L’initiative A7A5, visant à établir un moyen de paiement alternatif pour les entreprises et les particuliers russes commerçant à l’international, a été décrite dans un rapport de l’ONG britannique Centre for Information Resilience (CIR) publié à la fin juin. Ce stablecoin est défini comme une monnaie numérique visant à reproduire la valeur d’une monnaie traditionnelle, en l’occurrence le rouble. Selon George Voloshin d’Acams, il s’agit du premier stablecoin indexé spécifiquement sur le rouble.
Bien que son adoption actuelle soit encore limitée, certains chercheurs évoquent un tournant significatif qui témoigne du désir de la Russie d’acquérir une certaine indépendance vis-à-vis des principaux acteurs du marché des cryptomonnaies.
Mesures contre les sanctions
Suite à l’exclusion de la Russie du réseau de paiements international Swift, au gel des avoirs de grandes institutions financières russes, et aux interdictions d’investissements étrangers, les États-Unis et leurs partenaires ont imposé plusieurs mesures restrictives depuis l’annexion de la Crimée en 2014. Des analystes ont identifié des entités russes ayant recours aux cryptomonnaies, notamment aux stablecoins, pour contourner ces sanctions.

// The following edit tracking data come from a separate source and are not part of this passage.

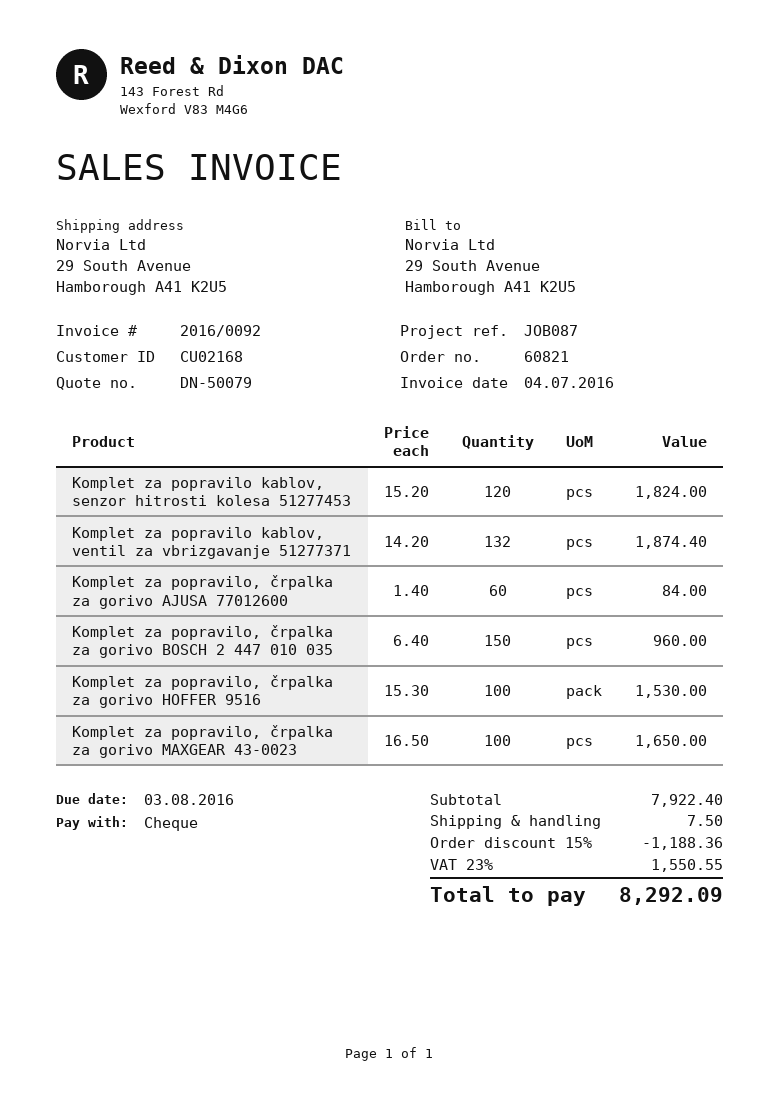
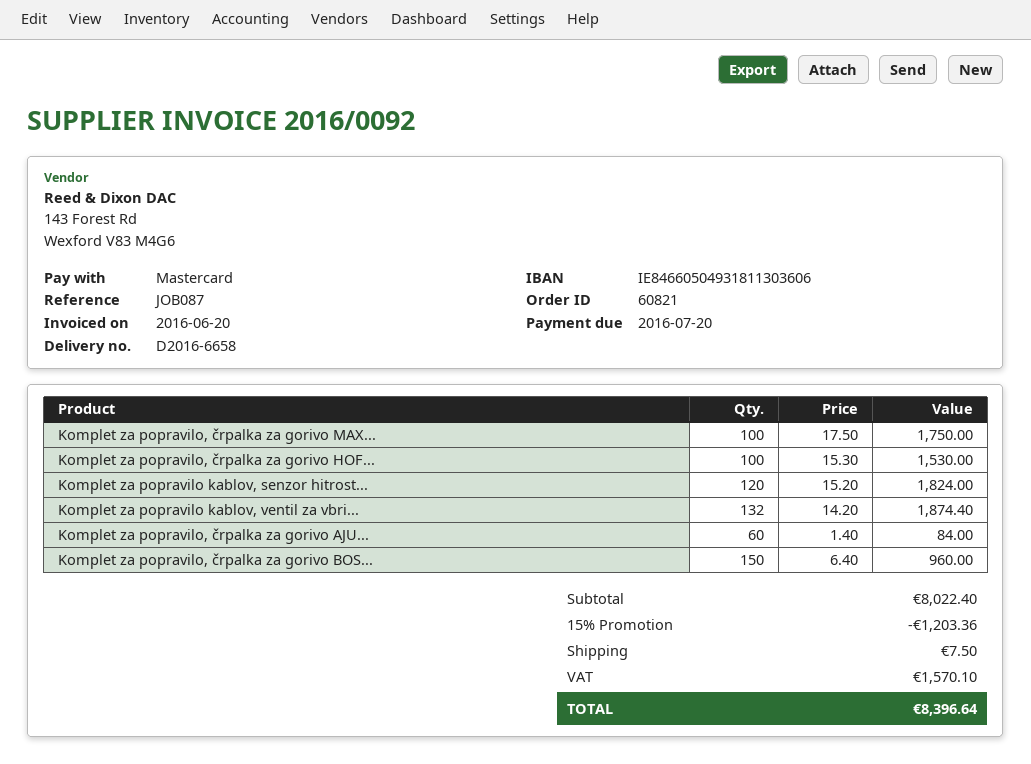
invoice date: 2016-07-04 -> 2016-06-20
due date: 2016-08-03 -> 2016-07-20
payment method: cheque -> Mastercard
Komplet za popravilo, črpalka za gorivo MAXGEAR 43-0023: 100 x 16.50 = 1650.00 -> 100 x 17.50 = 1750.00
subtotal: 7922.40 -> 8022.40
discount: 15% = 1188.36 -> 15% = 1203.36
tax: 1550.55 -> 1570.10
total: 8292.09 -> 8396.64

Plusieurs recherches ont révélé que des dons en cryptomonnaies avaient été directement envoyés à la fois à l’armée ukrainienne et à des milices russes. Néanmoins, un obstacle majeur pour Moscou demeure l’USDT, le stablecoin le plus largement utilisé, qui est émis et contrôlé par Tether, une société en relation avec les autorités occidentales. Elise Thomas, investigatrice au CIR, souligne qu’en mars 2023, Tether a gelé des portefeuilles contenant l’équivalent de 28 millions de dollars en USDT, une action qui a contribué à la fermeture de Garantex, une plateforme d’échange de cryptomonnaies russe.

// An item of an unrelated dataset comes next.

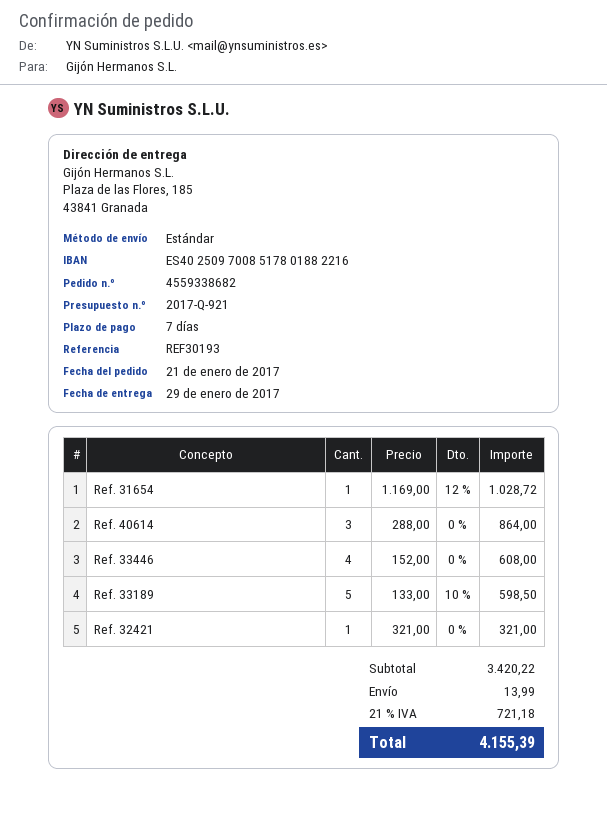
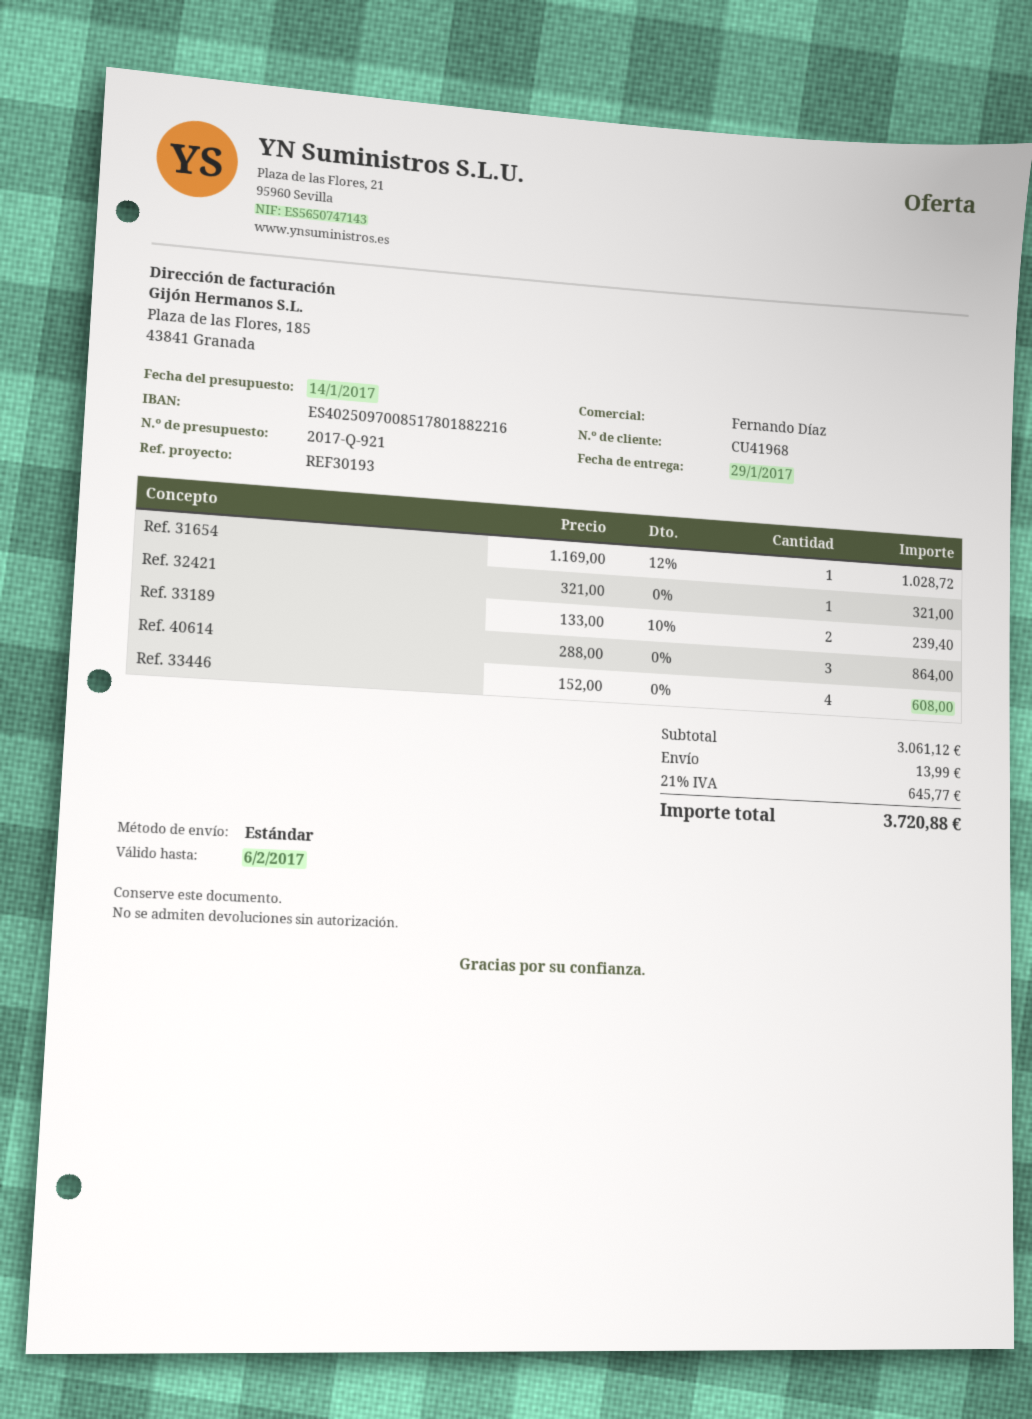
Ref. 33189: 5 x 133.00 - 10% = 598.50 -> 2 x 133.00 - 10% = 239.40
subtotal: 3420.22 -> 3061.12
tax: 21% = 721.18 -> 21% = 645.77
total: 4155.39 -> 3720.88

Ce développement a été déterminant, poussant les autorités russes à réaliser la nécessité d’un stablecoin national qui serait entièrement sous leur contrôle. Avant même la fermeture de Garantex, des fonds considérables en USDT avaient déjà été transférés vers A7A5, selon la société d’analyse Global Ledger.
Liens en Moldavie
Le cours de cette cryptomonnaie est soutenu par des dépôts dans Promsvyazbank, qui est sous sanctions en raison de ses liens avec le pouvoir russe, notamment dans le secteur de la défense. Cependant, A7A5 est domicilié au Kirghizstan et est négocié sur la plateforme Grinex, qui bénéficie d’un cadre légal plus favorable et moins exposé aux sanctions, comme l’a indiqué Leonid Shumakov, directeur du projet A7A5, lors d’une récente interview.

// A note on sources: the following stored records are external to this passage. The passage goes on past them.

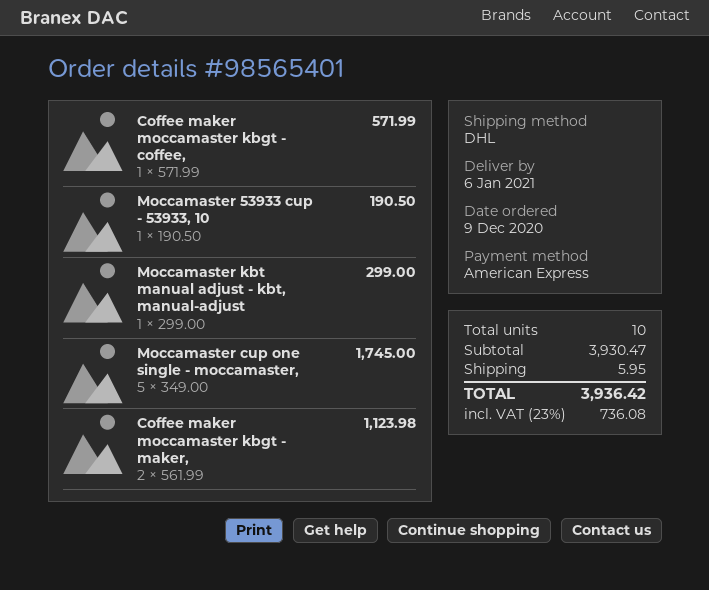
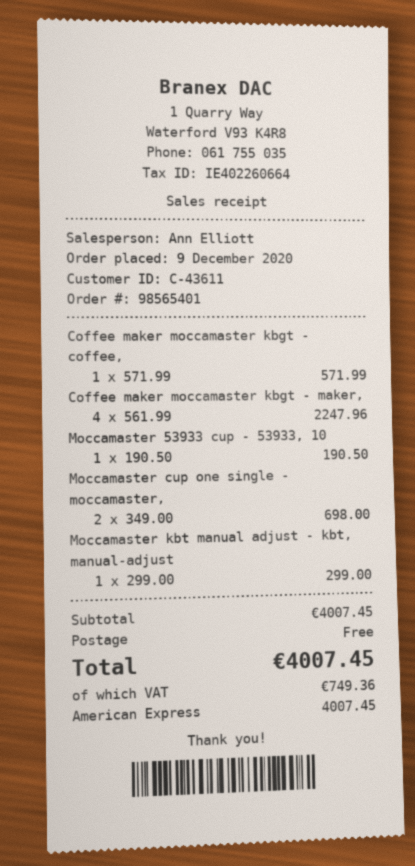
Moccamaster cup one single - moccamaster,: 5 x 349.00 = 1745.00 -> 2 x 349.00 = 698.00
Coffee maker moccamaster kbgt - maker,: 2 x 561.99 = 1123.98 -> 4 x 561.99 = 2247.96
subtotal: 3930.47 -> 4007.45
shipping: 5.95 -> 0.00
tax: 736.08 -> 749.36
total: 3936.42 -> 4007.45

En moins de six mois, environ 120 millions de dollars auraient été accumulés dans cette nouvelle cryptomonnaie, selon les données de CoinMarketCap. Ces échanges ne sont pas nécessairement illicites, souligne M. Voloshin, à condition que les entités impliquées ne soient pas sous sanctions et ne cherchent pas à se intégrer au système financier mondial. L’homme d’affaires moldave Ilan Shor, qui détient une part majoritaire dans le groupe A7, est actuellement réfugié en Russie.
Les recherches du CIR suggèrent que des connexions entre A7A5 et des opérations d’influence politique en Moldavie orchestrées par M. Shor existent, se manifestant par des sites web associés partageant la même adresse IP. Le groupe A7 a récemment fait l’objet de sanctions imposées par le Royaume-Uni et l’Union européenne, mettant en lumière de multiples affaires liées à Moscou et à des tentatives d’influence sur les élections moldaves. Contactée par l’AFP, l’équipe d’A7A5 n’a pas encore réagi.